Just be careful to not accept the ride if the surge is not appearing.


----------



## SLuz (Oct 20, 2016)

The surge multiplier did appear on the incoming ping as I was ready to go home and really didn't want to take another ride, but said to myself, at 1.4X from the airport I better accept. I asked Uber-support for the record of the ping so we can solve this & they have gone silent and refuse to answer.


----------



## JimKE (Oct 28, 2016)

SLuz said:


> The surge multiplier did appear on the incoming ping as I was ready to go home and really didn't want to take another ride, but said to myself, at 1.4X from the airport I better accept. I asked Uber-support for the record of the ping so we can solve this & they have gone silent and refuse to answer.


If you saw it on the request screen, you should get it. I would use the phone support option, and let them know you will be following up if they don't resolve the issue.

A lot of times there might be a surge indicated in a _geographic area_, but it might not be applicable on an individual pax's ride -- as Driver DC noted above.

But if you saw it on the ride request (as you obviously did), you should get paid.


----------



## Mars Troll Number 4 (Oct 30, 2015)

Fuber likes to play this game, before i quit i needed pics of every surge, I lot of the time i had to email proof it was a surge fare...

Prove it?

You can't

It wasn't really a surge...


You can... well now that you caught us with our hands in your cookie jar i guess i'm afraid it was a bug..


----------



## SuzeCB (Oct 30, 2016)

SLuz said:


> Got a pickup at LAX last Thursday and then a rematch with surge 1.6X to Tustin CA, airport was packed.
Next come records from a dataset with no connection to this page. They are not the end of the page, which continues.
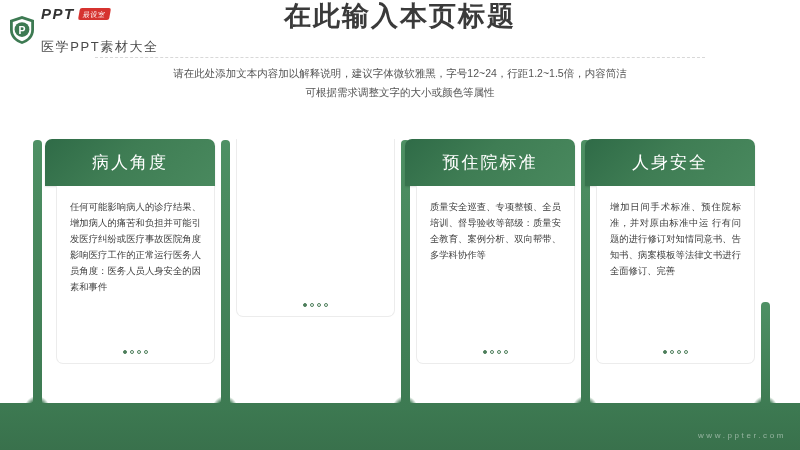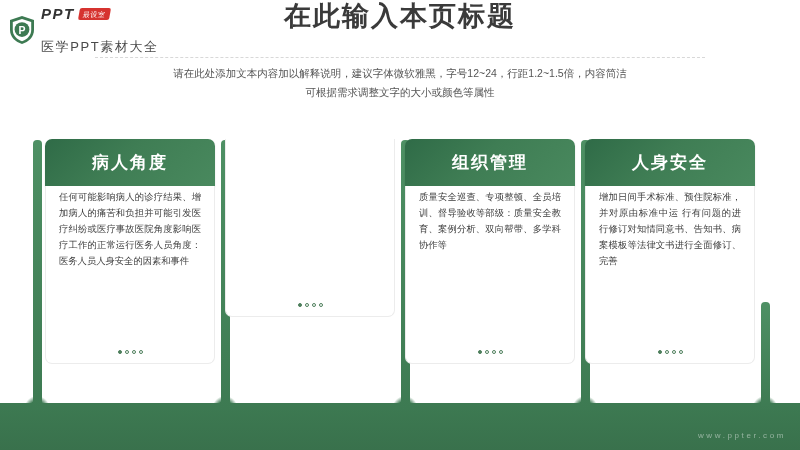"病人角度" .card-head-label { font-weight: bold -> normal }
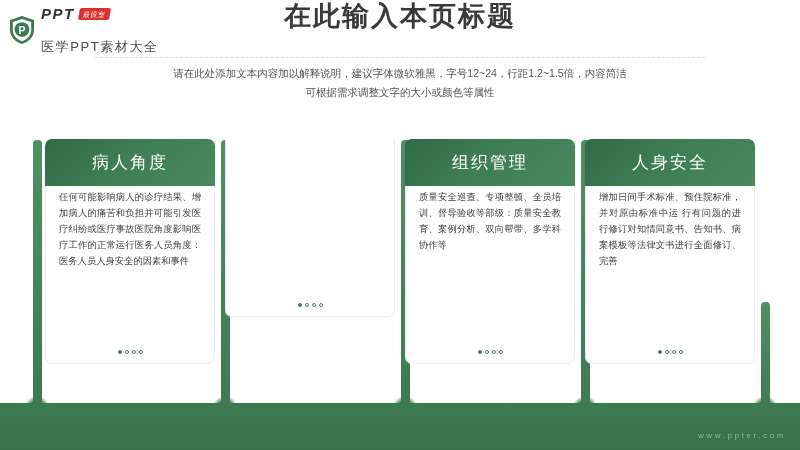"组织管理" span.card-head-label { text: 组织管理 -> 预住院标准 }
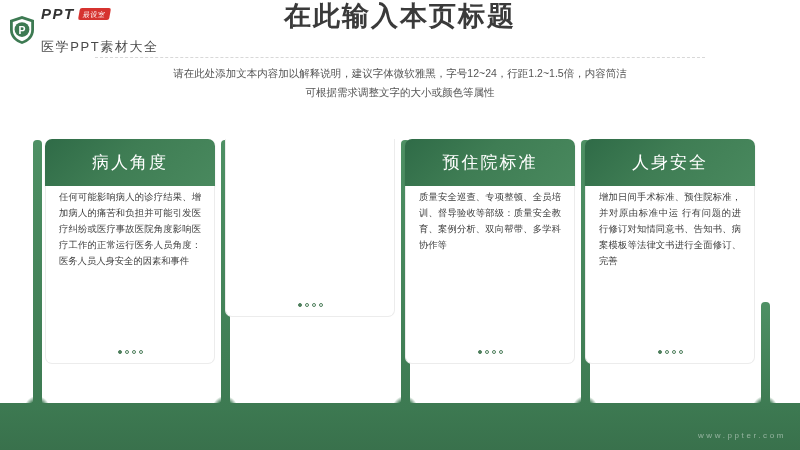"任何可能影响病人的诊疗结果、增加病人的痛苦和负担并可能引发医疗纠纷或医疗事故医院" .card-body { margin-left: none -> 11px; padding: 4px 13px 6px 13px -> 14px 13px 6px 13px }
After pax drop off, I looked & was paid at regular fare. Wrote in to Uber support, they say sorry it wasn't surge. So I ask for a copy of the acceptance screen to prove I wasn't hallucinating and so far they refuse to answer the inquiry? Guess we all have to screen shot all our incoming request now.. errrr.


So why didn't you offer to show them the screenshot you made of the cancel screen after you accepted the ride? All the information of surge rate is right there


----------



## SLuz (Oct 20, 2016)

SuzeCB said:


> So why didn't you offer to show them the screenshot you made of the cancel screen after you accepted the ride? All the information of surge rate is right there


Cancel screen? I completed the trip, at which time I notice no surge applied to the trip & I did not take a screen shot as I never had this problem before. I asked Uber to give me a copy of the screen shot of the ping they sent to my phone to prove to me that, as they told me, it was not surge. My last call to them; Uber said they don't keep copies of these. Hard to believe a computer based company doesn't have backup of all their data. Their support line should be called a "Driver Aggravation" line.


----------



## SuzeCB (Oct 30, 2016)

SLuz said:


> Cancel screen? I completed the trip, at which time I notice no surge applied to the trip & I did not take a screen shot as I never had this problem before. I asked Uber to give me a copy of the screen shot of the ping they sent to my phone to prove to me that, as they told me, it was not surge. My last call to them; Uber said they don't keep copies of these. Hard to believe a computer based company doesn't have backup of all their data. Their support line should be called a "Driver Aggravation" line.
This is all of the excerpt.